Records contained in a dataset:
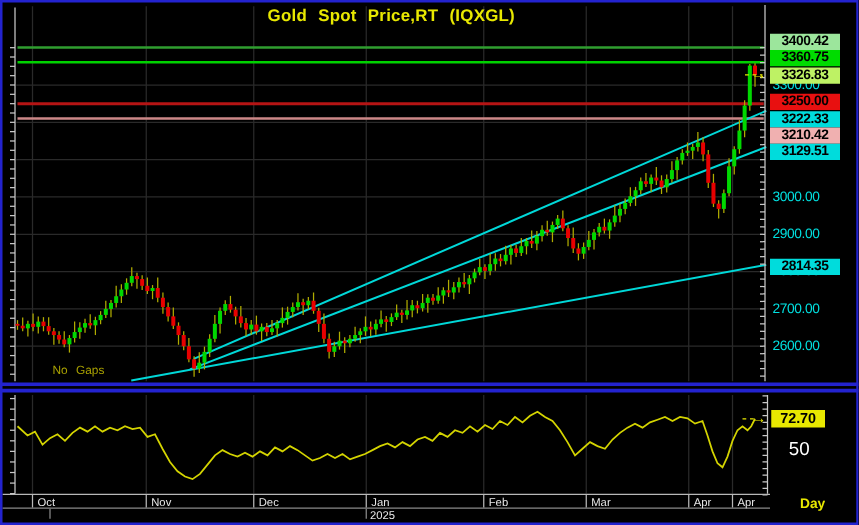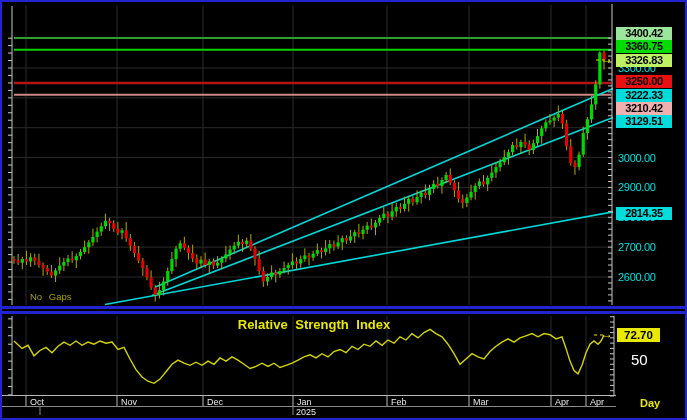"Gold Spot Price,RT (IQXGL)" div.lbl { html: none -> <div>Gold Spot Price,RT (IQXGL)</div> }
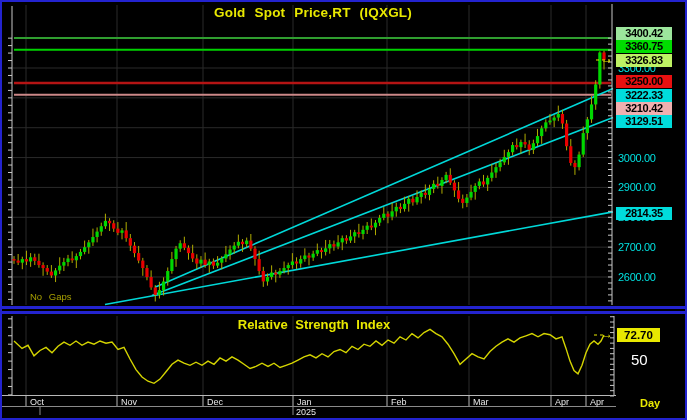"No Gaps" #no-gaps { left: 30px -> 42px }
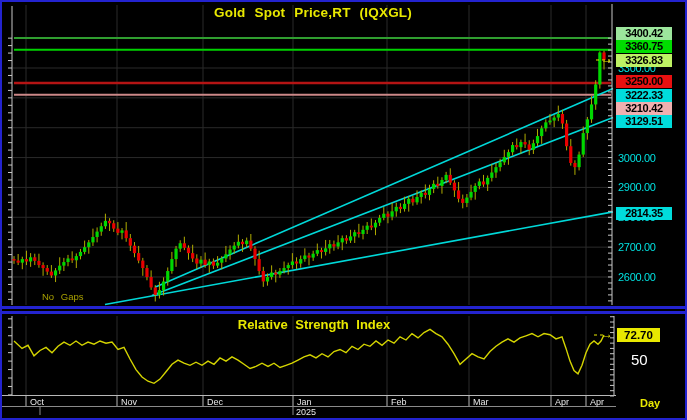"Relative Strength Index" div.lbl { html: <div>Relative Strength Index</div> -> none }
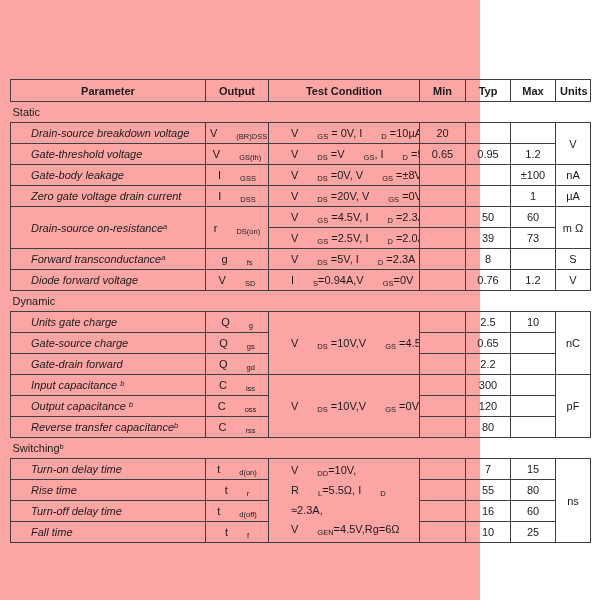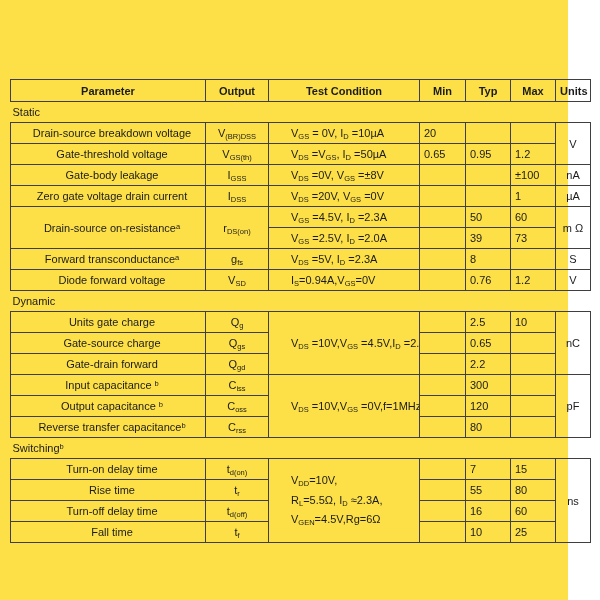"Parameter" .page { background: #fde047 -> #fca5a5; width: 568px -> 480px }
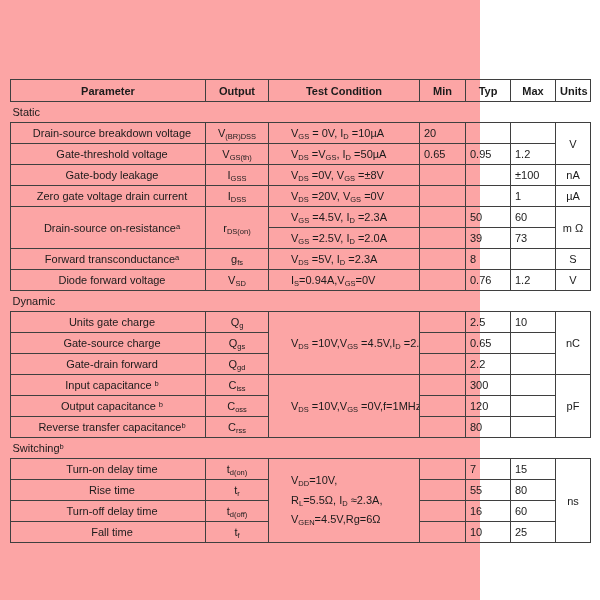"Drain-source breakdown voltage" td.param { font-style: none -> italic; padding-left: 12px -> 20px; text-align: center -> left }
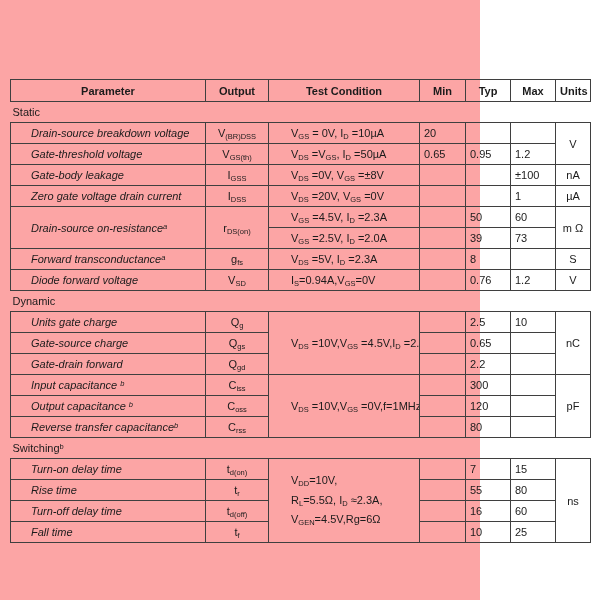"(BR)DSS" sub { margin-left: none -> 19px }
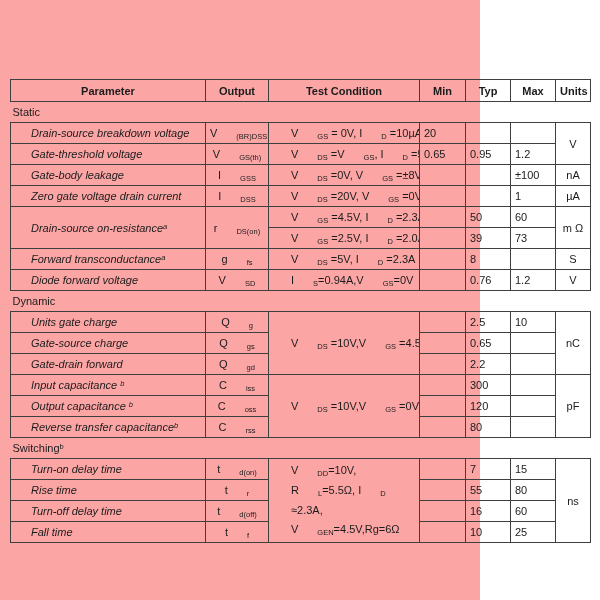"20" td.num { text-align: none -> center }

* [WHAT YOU NEED TO DO]:
All of the entries need to be copied exactly, minus any pictures.

* [COMPLETED TASK]:
"Gold Spot Price,RT (IQXGL)" div.lbl { html: none -> <div>Gold Spot Price,RT (IQXGL)</div> }
"No Gaps" #no-gaps { left: 30px -> 42px }
"Relative Strength Index" div.lbl { html: <div>Relative Strength Index</div> -> none }
"Parameter" .page { background: #fde047 -> #fca5a5; width: 568px -> 480px }
"Drain-source breakdown voltage" td.param { font-style: none -> italic; padding-left: 12px -> 20px; text-align: center -> left }
"(BR)DSS" sub { margin-left: none -> 19px }
"20" td.num { text-align: none -> center }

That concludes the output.